Die Republikaner stehen den Atomverhandlungen mit dem Iran skeptisch gegenüber. In einem Brief an die Führung in Teheran wiesen 47 republikanische Senatoren kürzlich darauf hin, dass sie eine mögliche Einigung im Kongress zu Fall bringen könnten. Steinmeier zeigte sich zuversichtlich, dass der Kompromiss in den USA die Gespräche mit dem Iran nicht belasten werde. In Teheran habe man darauf bislang gelassen reagiert, sagte er. Nach 12 Jahren Verhandlungen bestehe jetzt die Hoffnung, zu einer Vereinbarung zu kommen. "Es bleibt das Ziel: Ein Iran ohne Atomwaffen.

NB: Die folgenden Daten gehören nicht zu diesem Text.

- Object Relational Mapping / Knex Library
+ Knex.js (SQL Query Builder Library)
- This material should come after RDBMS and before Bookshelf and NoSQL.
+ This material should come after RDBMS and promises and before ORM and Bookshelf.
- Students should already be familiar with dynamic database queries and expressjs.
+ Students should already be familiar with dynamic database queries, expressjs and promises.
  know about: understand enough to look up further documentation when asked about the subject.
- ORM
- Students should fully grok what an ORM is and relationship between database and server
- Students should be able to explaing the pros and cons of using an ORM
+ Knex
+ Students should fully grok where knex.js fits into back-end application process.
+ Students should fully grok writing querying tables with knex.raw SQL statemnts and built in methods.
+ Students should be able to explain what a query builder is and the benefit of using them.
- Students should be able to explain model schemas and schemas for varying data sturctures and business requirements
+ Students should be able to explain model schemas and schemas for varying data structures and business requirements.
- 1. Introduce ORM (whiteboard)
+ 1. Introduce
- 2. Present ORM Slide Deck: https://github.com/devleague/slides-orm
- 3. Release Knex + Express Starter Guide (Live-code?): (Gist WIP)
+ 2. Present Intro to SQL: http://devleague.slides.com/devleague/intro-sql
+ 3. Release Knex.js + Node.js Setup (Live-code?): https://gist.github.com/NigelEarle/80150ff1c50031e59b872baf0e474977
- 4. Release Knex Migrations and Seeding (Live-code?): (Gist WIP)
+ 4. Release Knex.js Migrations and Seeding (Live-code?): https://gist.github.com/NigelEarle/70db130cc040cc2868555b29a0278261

Keine nukleare Proliferation im Mittleren Osten und inmitten all dieser Konflikte in der Region hoffentlich eine Chance auf mehr Sicherheit und Zusammenarbeit."

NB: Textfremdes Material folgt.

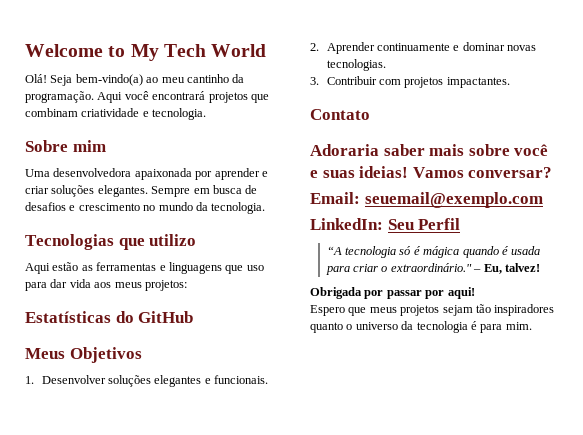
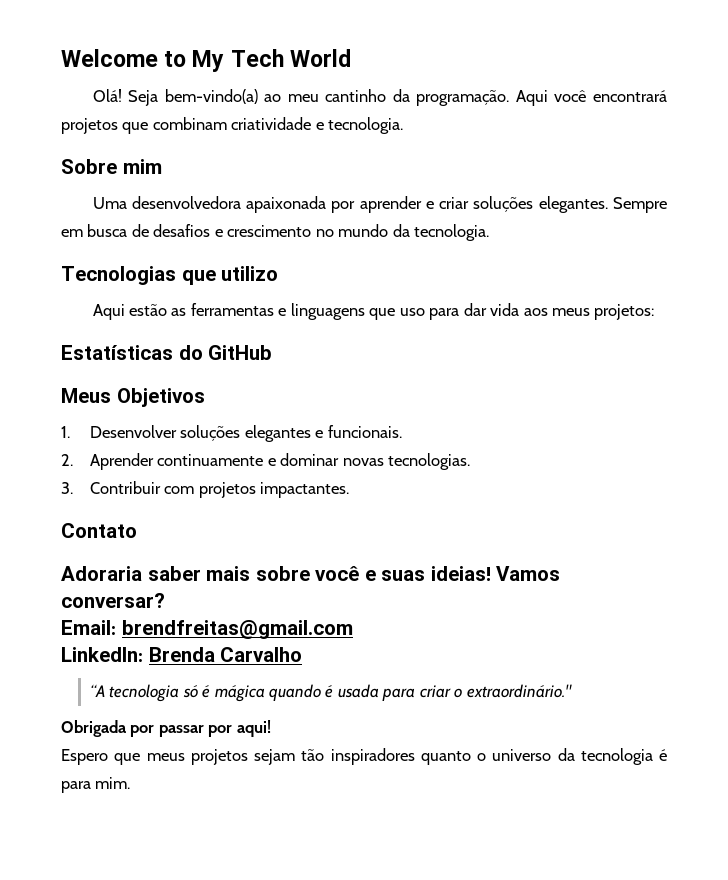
- Email: seuemail@exemplo.com
+ Email: brendfreitas@gmail.com
- LinkedIn: Seu Perfil
+ LinkedIn: Brenda Carvalho
- – Eu, talvez!

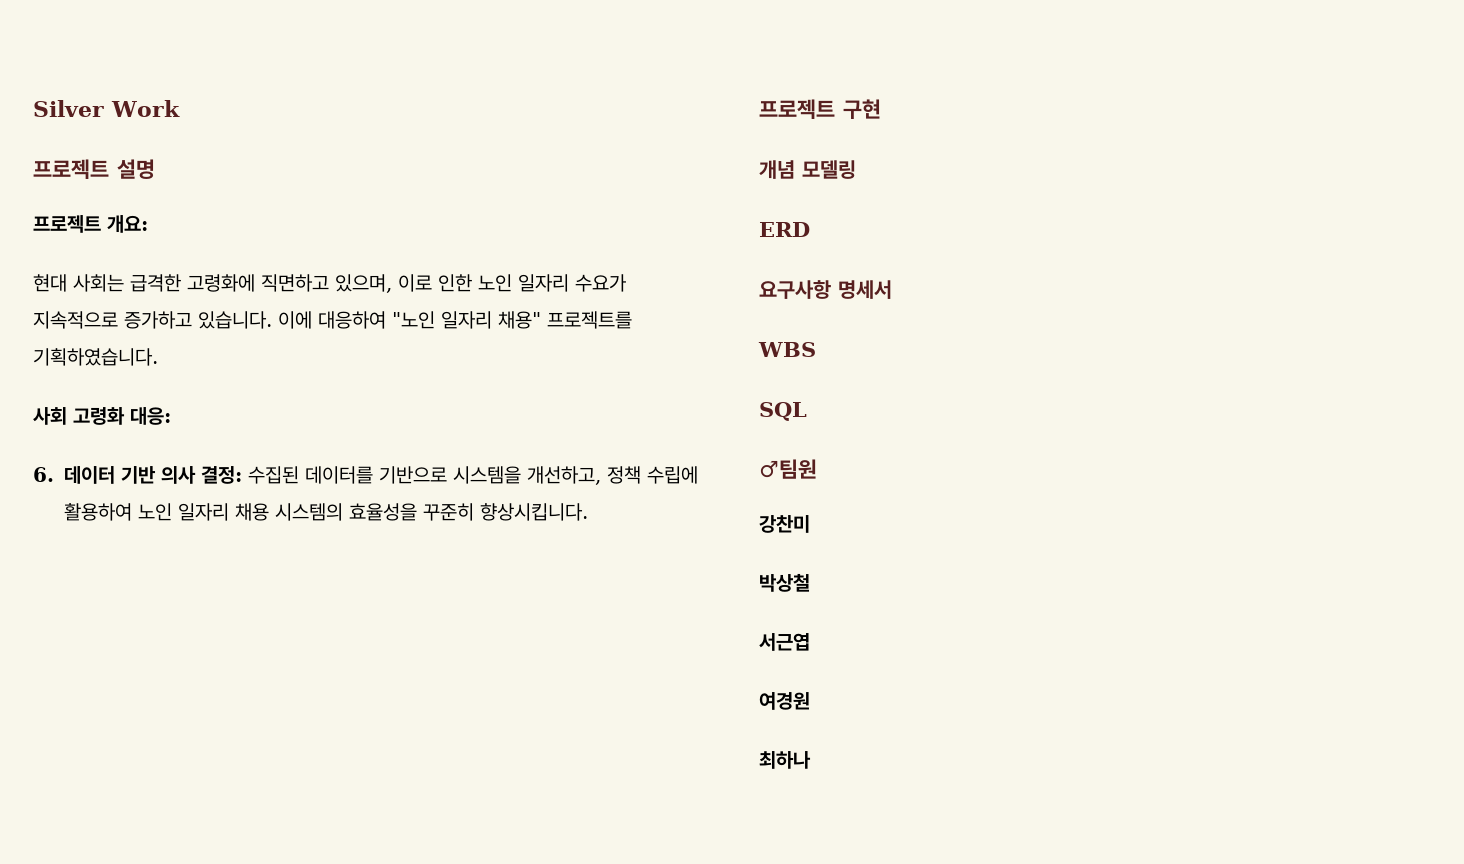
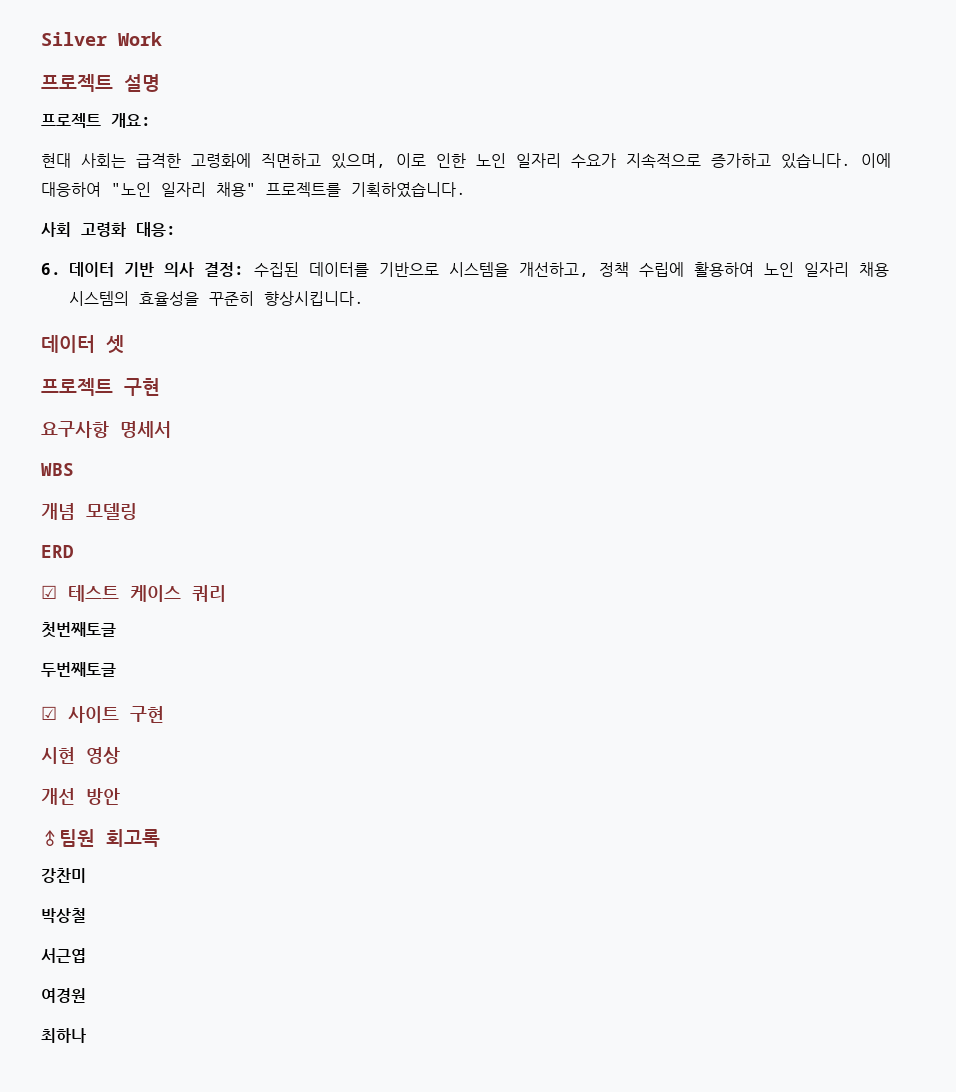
+ 데이터 셋
+ 요구사항 명세서
+ WBS
- 요구사항 명세서
- WBS
- SQL
+ ☑ 테스트 케이스 쿼리
+ 첫번째토글
+ 두번째토글
+ ☑ 사이트 구현
+ 시현 영상
+ 개선 방안
- ♂팀원
+ ♂팀원 회고록

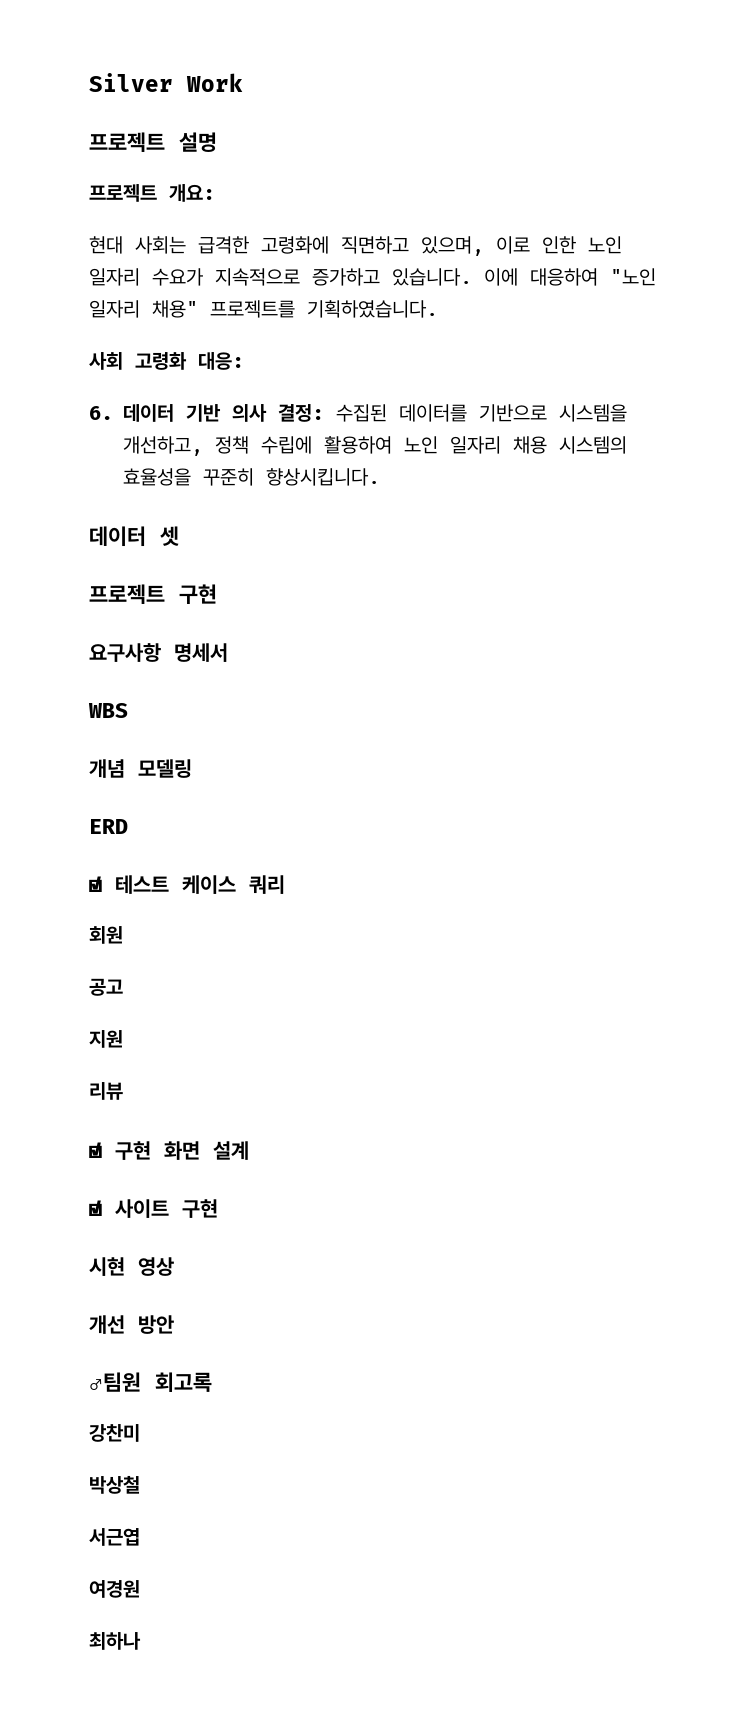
- 첫번째토글
- 두번째토글
+ 회원
+ 공고
+ 지원
+ 리뷰
+ ☑ 구현 화면 설계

Gemeinsame Erklärungen zu Ebola und maritimer Sicherheit
Neben ihrem gemeinsamen Kommuniqué verabschiedeten die Außenminister eine Erklärung zu Ebola. Ziel müsse es sein, den Ausbruch dieser und ähnlicher Seuchen in Zukunft zu vermeiden und die Gesundheitssysteme in vielen Teilen Afrikas zu stärken. Dabei setze man auf die enge Abstimmung und Kooperation mit den Staaten der Afrikanischen Union und anderen regionalen Organisationen in Afrika.

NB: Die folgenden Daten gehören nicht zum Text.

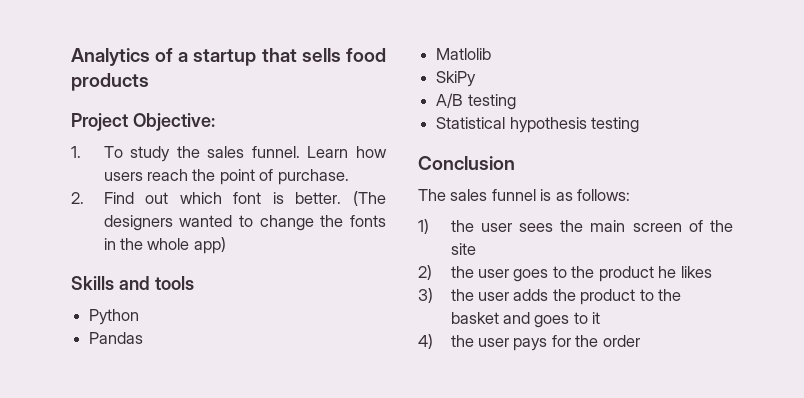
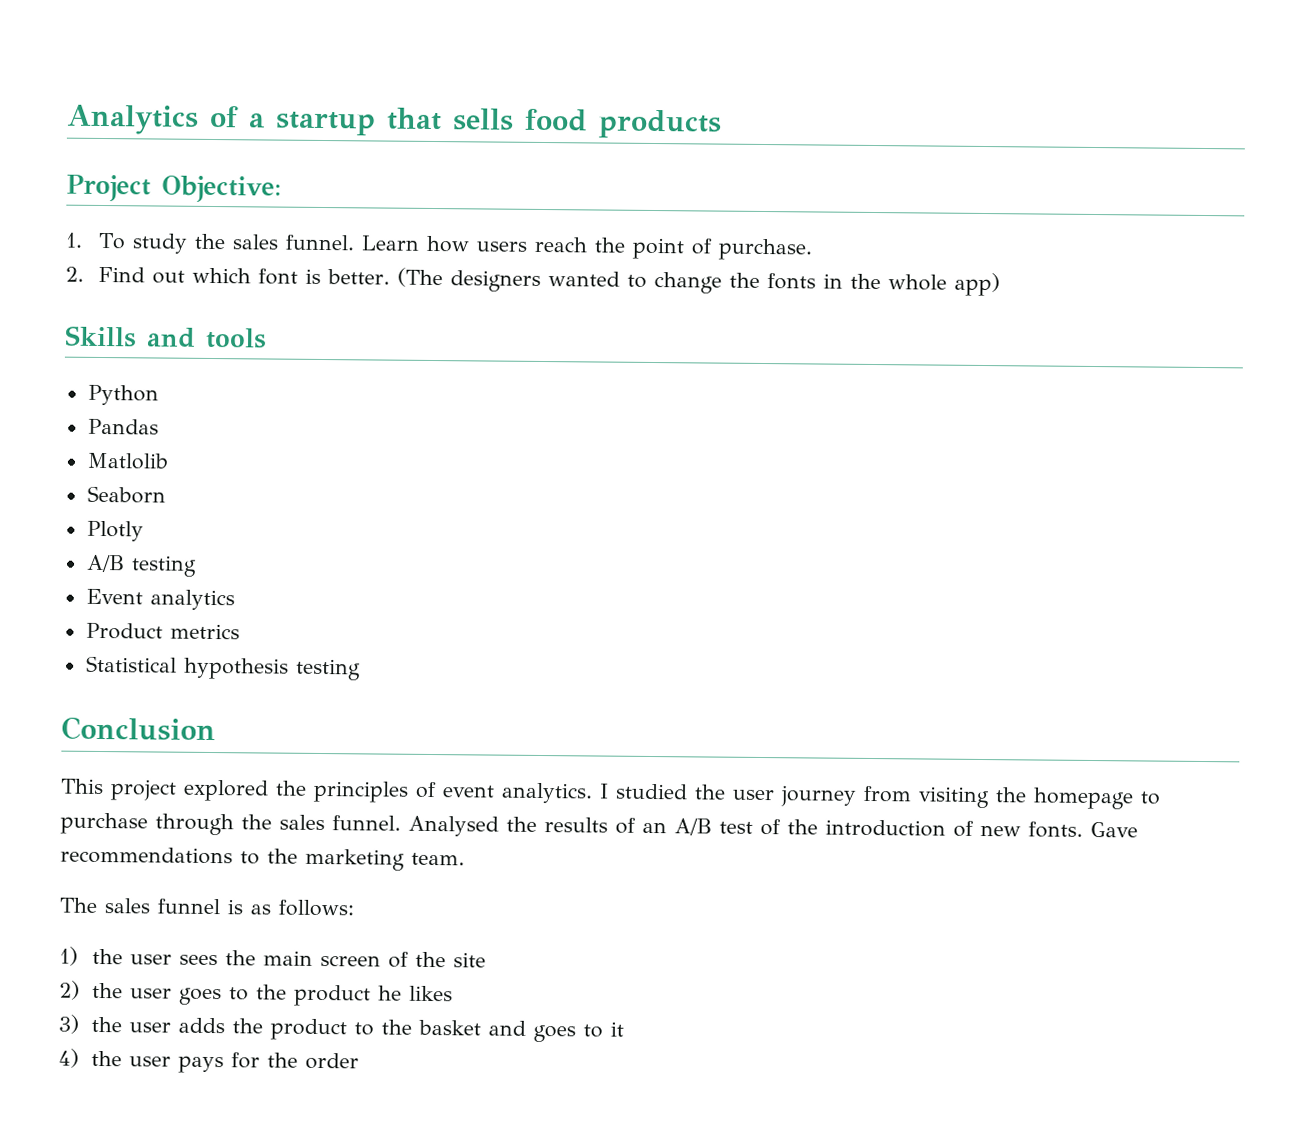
- SkiPy
+ Seaborn
+ Plotly
+ Event analytics
+ Product metrics
+ This project explored the principles of event analytics. I studied the user journey from visiting the homepage to purchase through the sales funnel. Analysed the results of an A/B test of the introduction of new fonts. Gave recommendations to the marketing team.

Außerdem beschlossen die Spitzendiplomaten die sogenannte "Lübecker Erklärung" über maritime Sicherheit. Gerade die Stadt Lübeck, die Königin der Hanse, stehe Pate für diese Erklärung, sagte Steinmeier. Die Hansestädte hätten durch ihren Zusammenschluss vorgemacht, wie man sich zur Förderung von Handel und Austausch auf gemeinsame Regeln verständigen könne, deren Einhaltung dann durchgesetzt werde.
Aufatmen in Lübeck
In der so geehrten Stadt atmet man nach Abschluss der Außenministerkonferenz nun erleichtert auf. Die Hansestadt war in den letzten beiden Tagen deutlichen Belastungen ausgesetzt. Straßensperren und Polizeikontrollen behinderten den Verkehr. Die Busse hatten ihren Betrieb zeitweise völlig eingestellt. Selbst Fußgänger mussten Wartezeiten in Kauf nehmen, wenn der Tross der Minister ihren Weg kreuzte. Die Altstadt auf der Trave-Insel war im Ausnahmezustand. 3500 Polizeibeamte patrouillierten durch die Straßen und sicherten die Konferenzorte, Scharfschützen waren auf den Dächern postiert. Viele Geschäfte und Cafés waren geschlossen. Andere hatten zwar geöffnet, warteten aber vergeblich auf Kundschaft. Denn viele Bürger mieden an den beiden Gipfeltagen die pittoreske Altstadt mit ihren Sehenswürdigkeiten, mit ihren Backsteinkirchen und Museen und mit den Häusern, die an die großen Söhne dieser kleinen Stadt erinnern: die drei Nobelpreisträger Thomas Mann (Literaturnobelpreis 1929), Günter Grass (Literaturnobelpreis 1999) und Willy Brandt (Friedensnobelpreis 1971). Die Außenminister dagegen genossen die Altstadt von Lübeck bei strahlendem Sonnenschein mit einer kurzen Bootsfahrt auf der Trave.